3. Il ruolo della Chiesa al servizio del sapere: le Università cattoliche.

Il ruolo della Chiesa si impregna di una splendida capacità di donazione proprio nella particolare coloritura umana che la connota nel dare concretezza al progetto di Dio, a cominciare dall’impegno missionario nei luoghi di cultura. Essa è “tenda della compagnia di Dio […] ministra di salvezza non astrattamente o in senso meramente spirituale, ma nel contesto della storia e del mondo in cui l’uomo vive” (n. 60); di qui discende la missione evangelizzatrice, collegata alla promozione umana nella comunità (n. 66-67). La dottrina sociale si realizza nell’adesione del credente che, con la coerenza dei comportamenti, è coinvolto “in tutto il suo vissuto e secondo tutte le sue responsabilità” (n. 70).

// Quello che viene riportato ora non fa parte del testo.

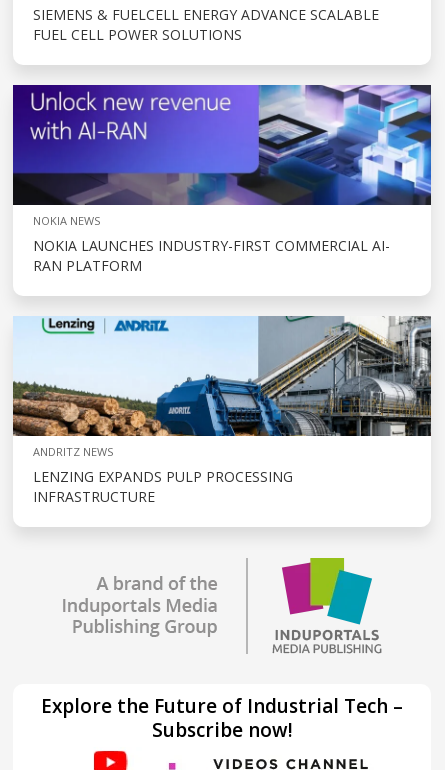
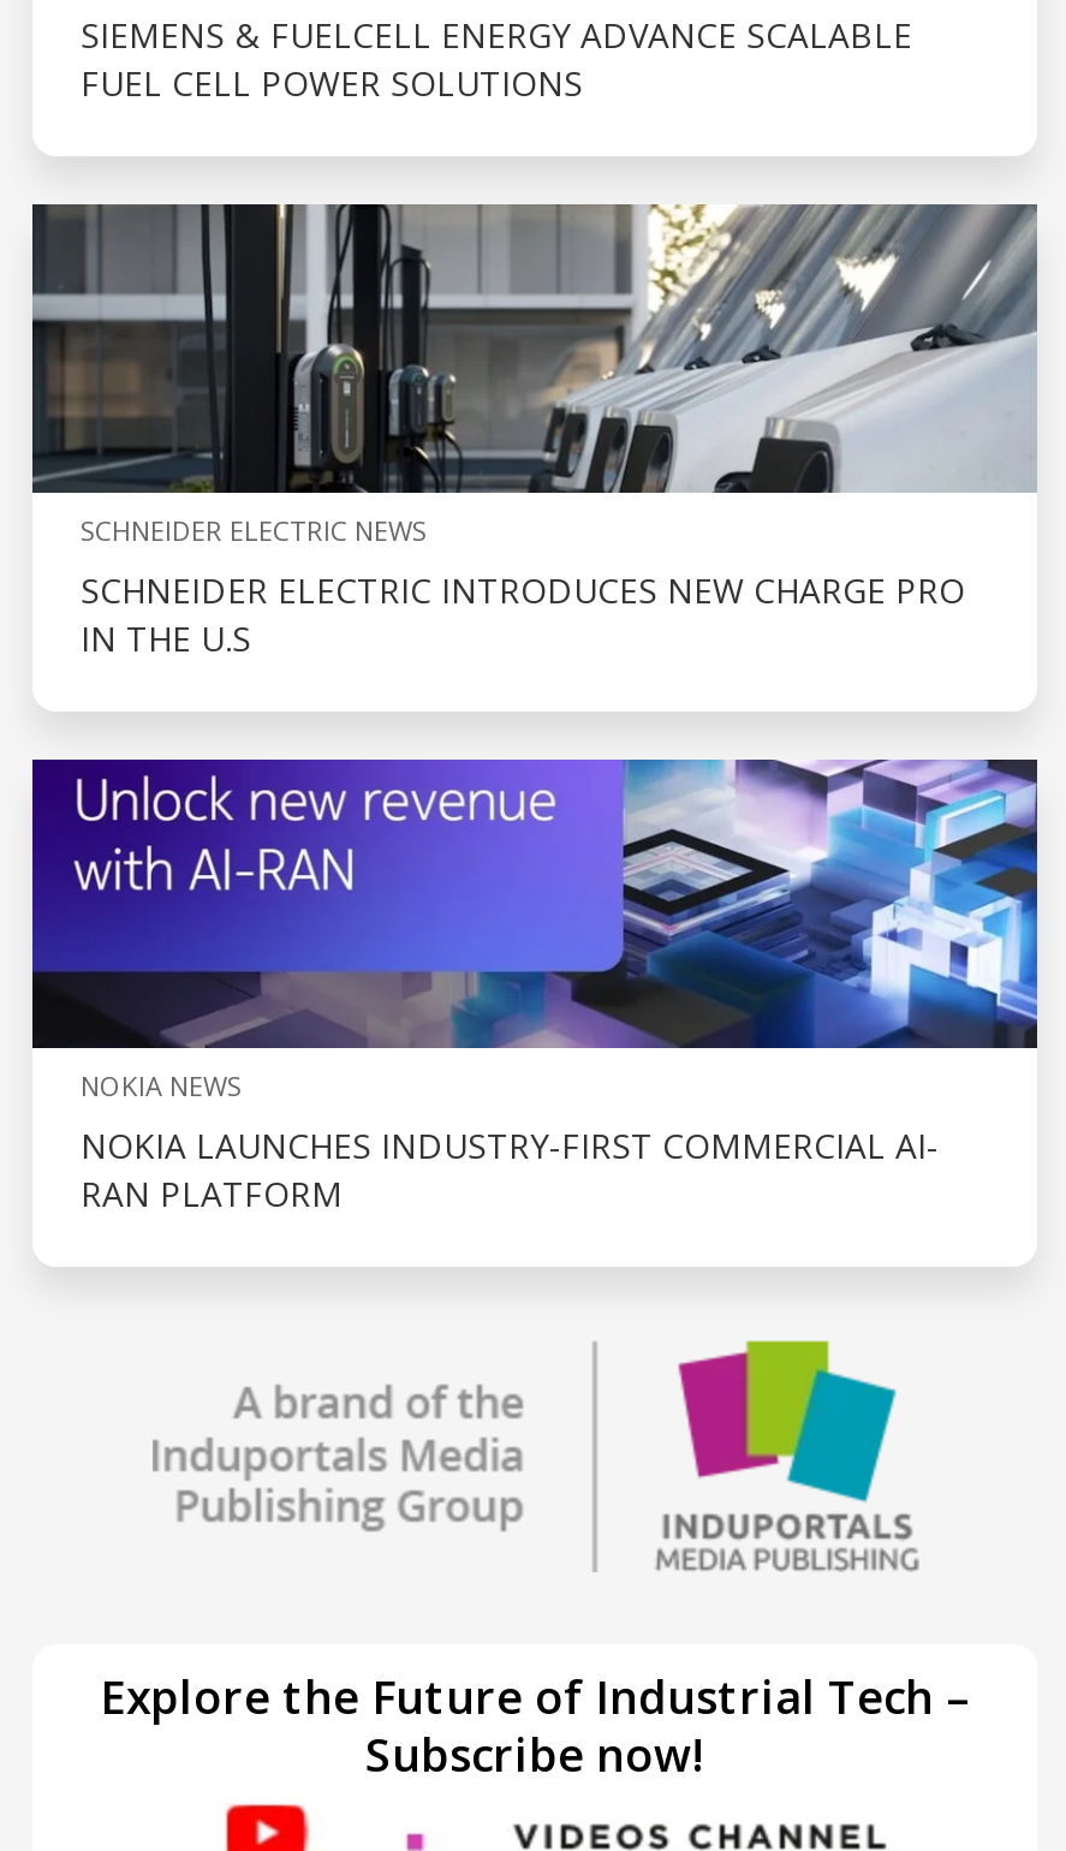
none -> [30,202,1037,662] [image] | SCHNEIDER ELECTRIC NEWS | SCHNEIDER ELECTRIC INTRODUCES NEW CHARGE PRO | IN THE U.S
moved [12,83,434,275] -> [30,755,1044,1217]: [image] | NOKIA NEWS | NOKIA LAUNCHES INDUSTRY-FIRST COMMERCIAL AI- | RAN PLATFORM
[12,316,432,506] [image] | ANDRITZ NEWS | LENZING EXPANDS PULP PROCESSING | INFRASTRUCTURE -> none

E’ una prerogativa della Chiesa quella di partecipare attivamente alla formazione della cultura, in particolare della cultura accademica[12]. Ed è una prerogativa millenaria, che si iscrive nel solco della tradizione culturale europea, di cui il pensiero cristianamente ispirato è parte integrante.

Ed è un fatto che, ancora oggi, all’inizio di questo millennio, larga parte degli europei si rivolgano al Magistero della Chiesa cattolica, quale riferimento di valori che sentono propri, che rappresentano un orizzonte condiviso e per questo sono valori “popolari”: la pace, il dialogo interreligioso, l’opzione preferenziale verso gli ultimi, la dignità della vita umana, l’importanza sociale della famiglia[13].

E in questa missione si iscrive anche il servizio nelle Università e alle Università, luoghi dove, per definizione, si formano le culture dei popoli e si promuove lo scambio di idee e di saperi scientifici e umanistici. Un servizio oggi forse più delicato e impegnativo che deve tenere conto di uno sviluppo sempre più grande dei confini delle conoscenze umane, del progresso scientifico e, ancor più, del mutato contesto italiano ed europeo in cui si svolge. Che è un contesto globale, senza confini, ma che proprio per questo ben si adatta alla vocazione universale propria della cultura e della ricerca scientifica[14].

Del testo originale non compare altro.